Expected Behaviour:
We're running a pihole instance on Azure (Ubuntu). There's nothing special on this installation - i followed the official pihole installation guide.
We use pihole to block Cryptominers, Ads, & Co.
Actual Behaviour:
After some days (most of the time 2-4 Weeks) the Webinterface of pihole says, that "DNS service not running". I can still connect via HTTP or SSH to the machine. DNS-Lookups from the console fail.
If i reboot the VM, pihole is up again and working as expected. Also, if i restart "pihole-FTL", the local (and remote) DNS-resolution will also work again.
After the problem occures 2-3 times, i tought it would be a good idea to add a second pihole in another Azure Datacenter. So i created a second instance. I'm using GravitySync to keep the pihole-Database in sync between the two VMs; but i don't think that this is the cause of my problem (because the cause occured before i installed GravitySync and the second VM).
The problem occures on BOTH VMs. The pihole's are used as #1 and #2 DNS-Servers for 4 Offsite-Departments in their Firewall's. The access to the pihole's is restricted by the source ip address.
The VMs are using 1 vCPU and 512 MB RAM. It seems to be enought (Load < 1, RAM 262/403 used). I'm using the same Setup on my Homelab, with also 1 CPU an 512MB without problems. I've also tried more ressources (2 CPUs, 1 GB RAM), but the problem still occured, so i went back.

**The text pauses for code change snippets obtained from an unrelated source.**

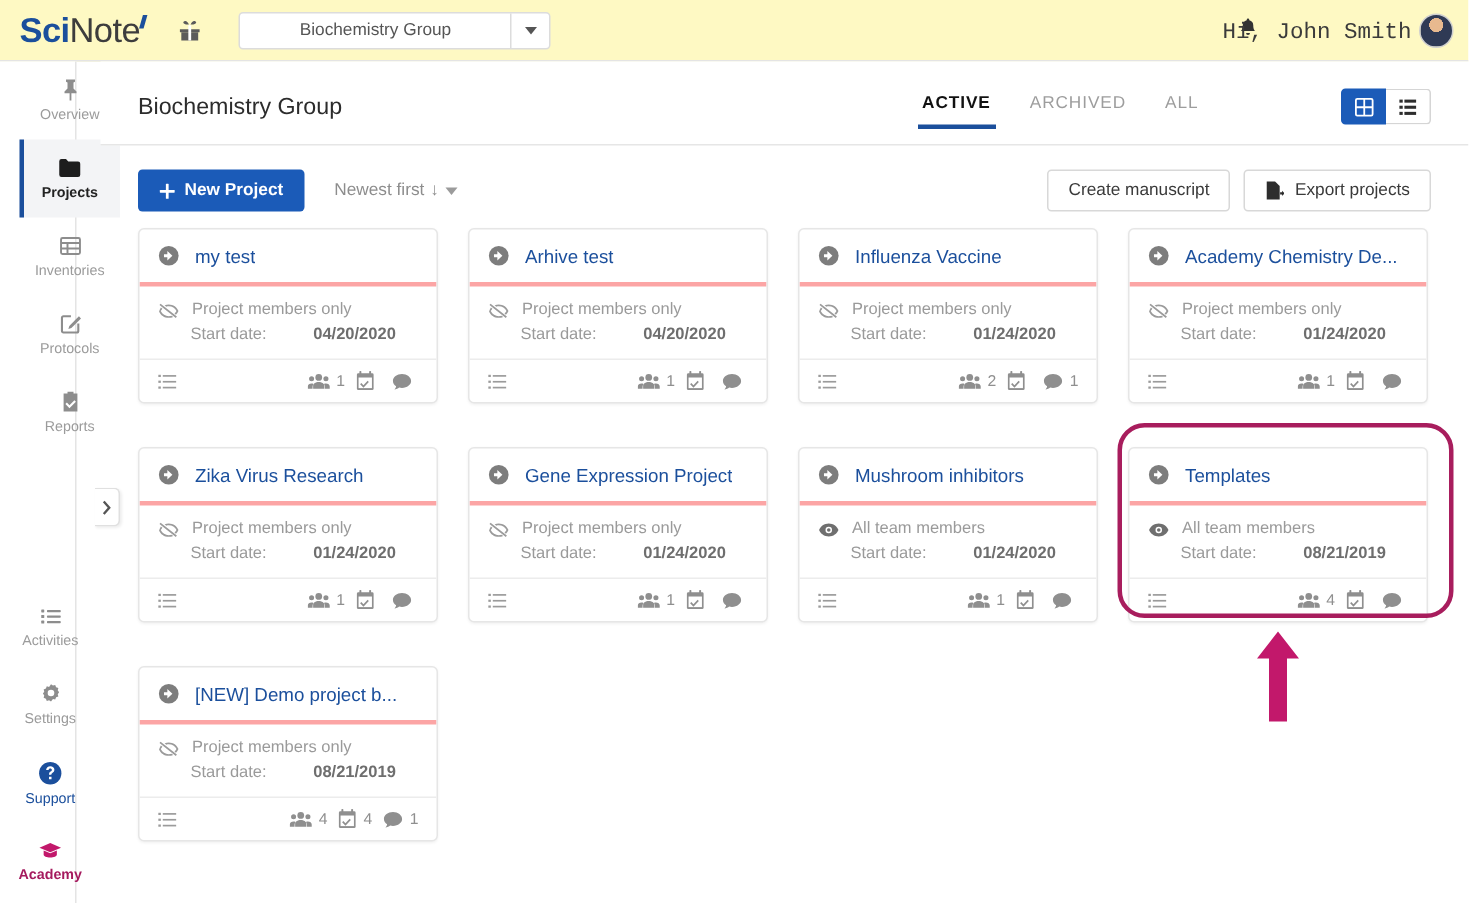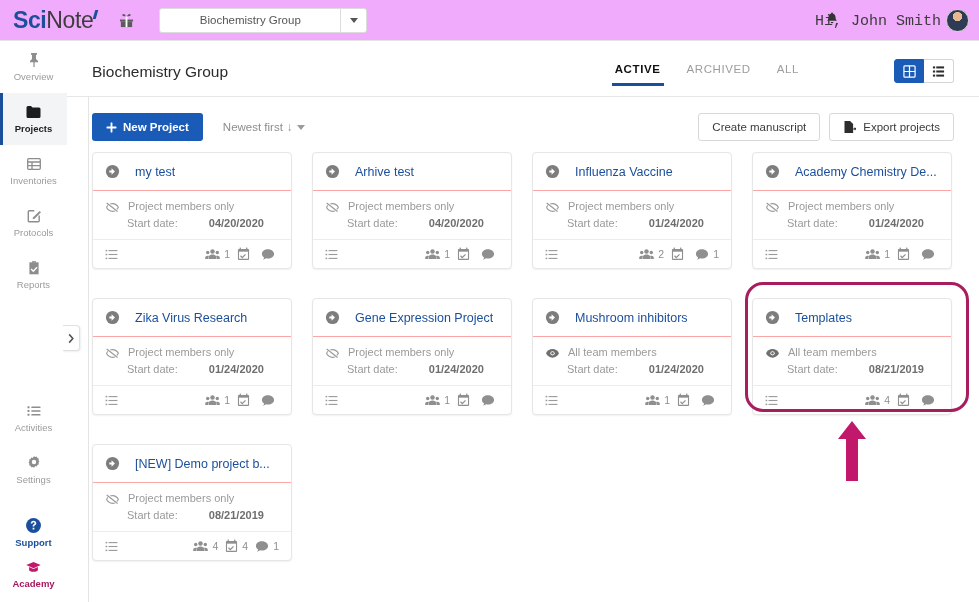--- a/index.html
+++ b/index.html
@@ -15,7 +15,7 @@
   
   .topbar {
     position: absolute; top: 0; left: 0; width: 979px; height: 41px;
-    background: #f0abfc; border-bottom: 1px solid #e4e4e4;
+    background: #fef9c3; border-bottom: 1px solid #e4e4e4;
     display: flex; align-items: center;
   }
   .logo {

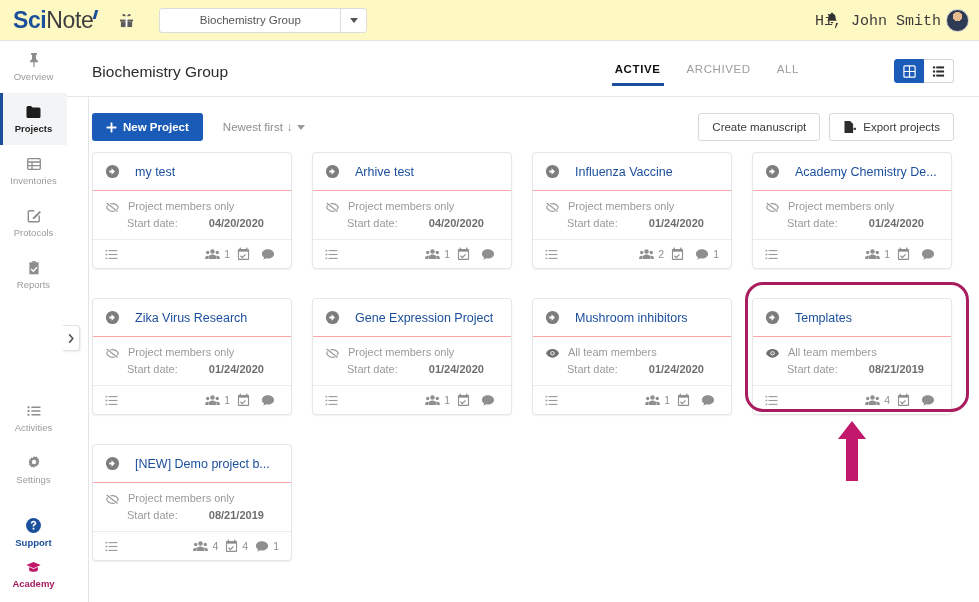--- a/index.html
+++ b/index.html
@@ -71,8 +71,8 @@
 
   
   .sidebar {
-    position: absolute; top: 41px; left: 0; width: 89px; height: 561px;
-    background: #fff; border-right: 1px solid #e4e4e4;
+    position: absolute; top: 41px; left: 0; width: 51px; height: 561px;
+    background: #fff; border-right: 1px solid #e4e4e4; padding-left: 13px;
   }
   .nav-item {
     width: 67px; height: 52px; display: flex; flex-direction: column;

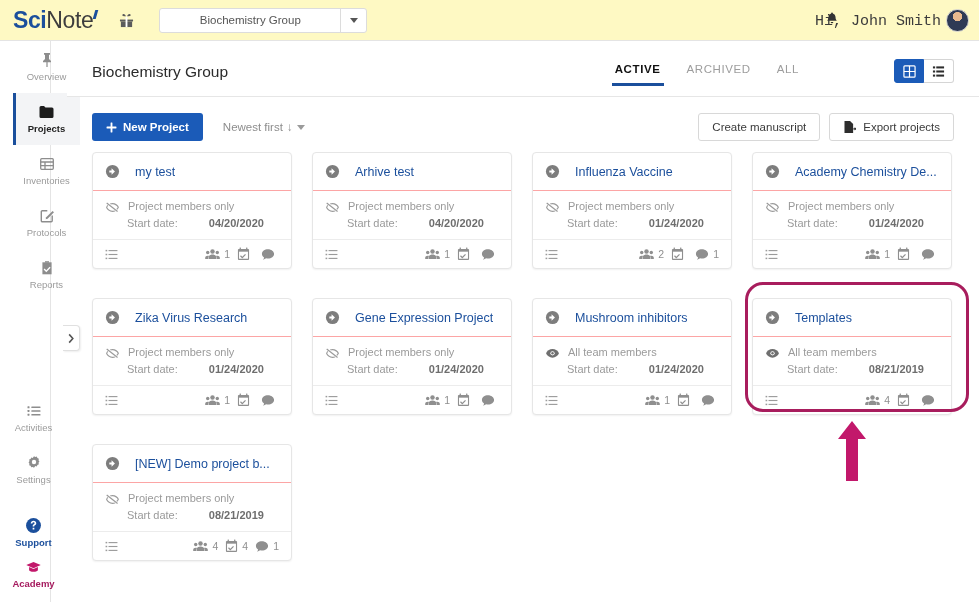--- a/index.html
+++ b/index.html
@@ -156,8 +156,8 @@
     border-radius: 4px; box-shadow: 0 1px 2px rgba(0,0,0,.06); overflow: hidden;
   }
   .card-head {
-    height: 38px; display: flex; align-items: center; gap: 15px;
-    padding: 0 12px; border-bottom: 1px solid #fca5a5; text-align: center;
+    height: 38px; display: flex; align-items: center; gap: 10px;
+    padding: 0 12px; border-bottom: 3px solid #fca5a5; text-align: center;
   }
   .card-title {
     font-size: 12.5px; color: #1b4f9c; font-weight: 400;

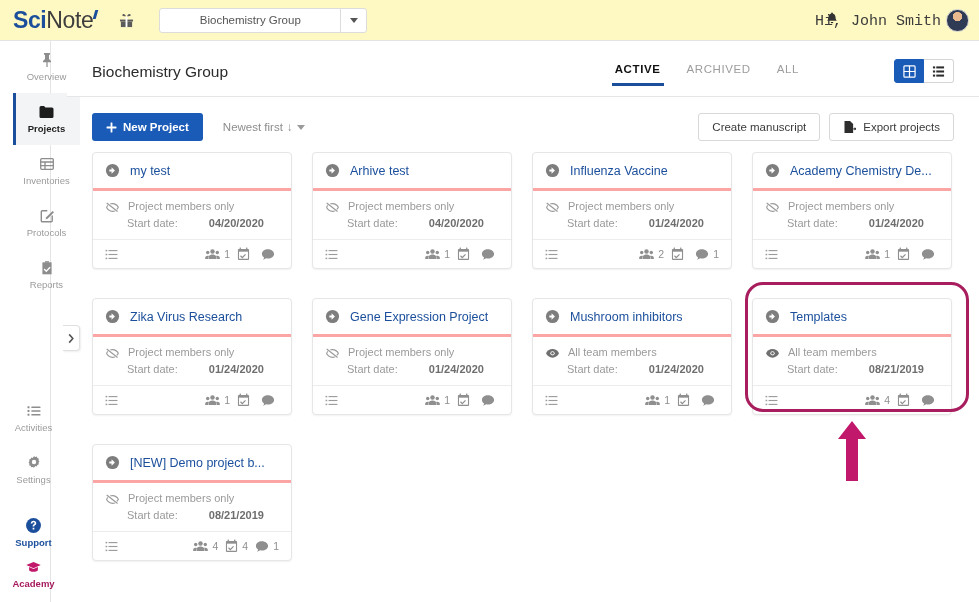--- a/index.html
+++ b/index.html
@@ -86,7 +86,7 @@
     content: ""; position: absolute; left: 0; top: 0; bottom: 0;
     width: 3px; background: #1b4f9c;
   }
-  .nav-item.support { color: #1b4f9c; font-weight: 700; justify-content: flex-end; }
+  .nav-item.support { color: #1b4f9c; font-weight: 400; }
   .nav-item.support .ic { color: #1b4f9c; }
   .nav-item.academy { color: #a51a5e; font-weight: 700; }
   .nav-item.academy .ic { color: #c2186b; }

I'm not sure, what the exact problem is - i can't find hints for stopped services or something similar in the Logs. Also, pihole status seems to be OK:
/var/log/pihole# pihole status
[✓] FTL is listening on port
[✓] UDP (IPv4)
[✓] TCP (IPv4)
[✓] UDP (IPv6)
[✓] TCP (IPv6)
[✓] Pi-hole blocking is enabled
There's also enough disk space:
/var/log/pihole# df -h
Filesystem Size Used Avail Use% Mounted on
/dev/root 29G 7.4G 22G 26% /
devtmpfs 198M 0 198M 0% /dev
tmpfs 202M 32M 171M 16% /dev/shm
tmpfs 41M 988K 40M 3% /run
tmpfs 5.0M 0 5.0M 0% /run/lock
tmpfs 202M 0 202M 0% /sys/fs/cgroup
/dev/loop1 64M 64M 0 100% /snap/core20/1778
/dev/loop0 64M 64M 0 100% /snap/core20/1738
/dev/loop2 92M 92M 0 100% /snap/lxd/23991
/dev/loop3 92M 92M 0 100% /snap/lxd/24061
/dev/loop4 50M 50M 0 100% /snap/snapd/17883
/dev/sda15 105M 5.2M 100M 5% /boot/efi
/dev/sdb1 3.9G 28K 3.7G 1% /mnt
/dev/loop5 50M 50M 0 100% /snap/snapd/17950
tmpfs 41M 0 41M 0% /run/user/1000
Do you have any ideas, how i can troubleshoot the problem, if it occures the next time?
Debug Token:
I can't upload the Debug-Token, because the DNS-Resolving is not functional. So i paste it here:
(Moderator edit: explicit debug log removed)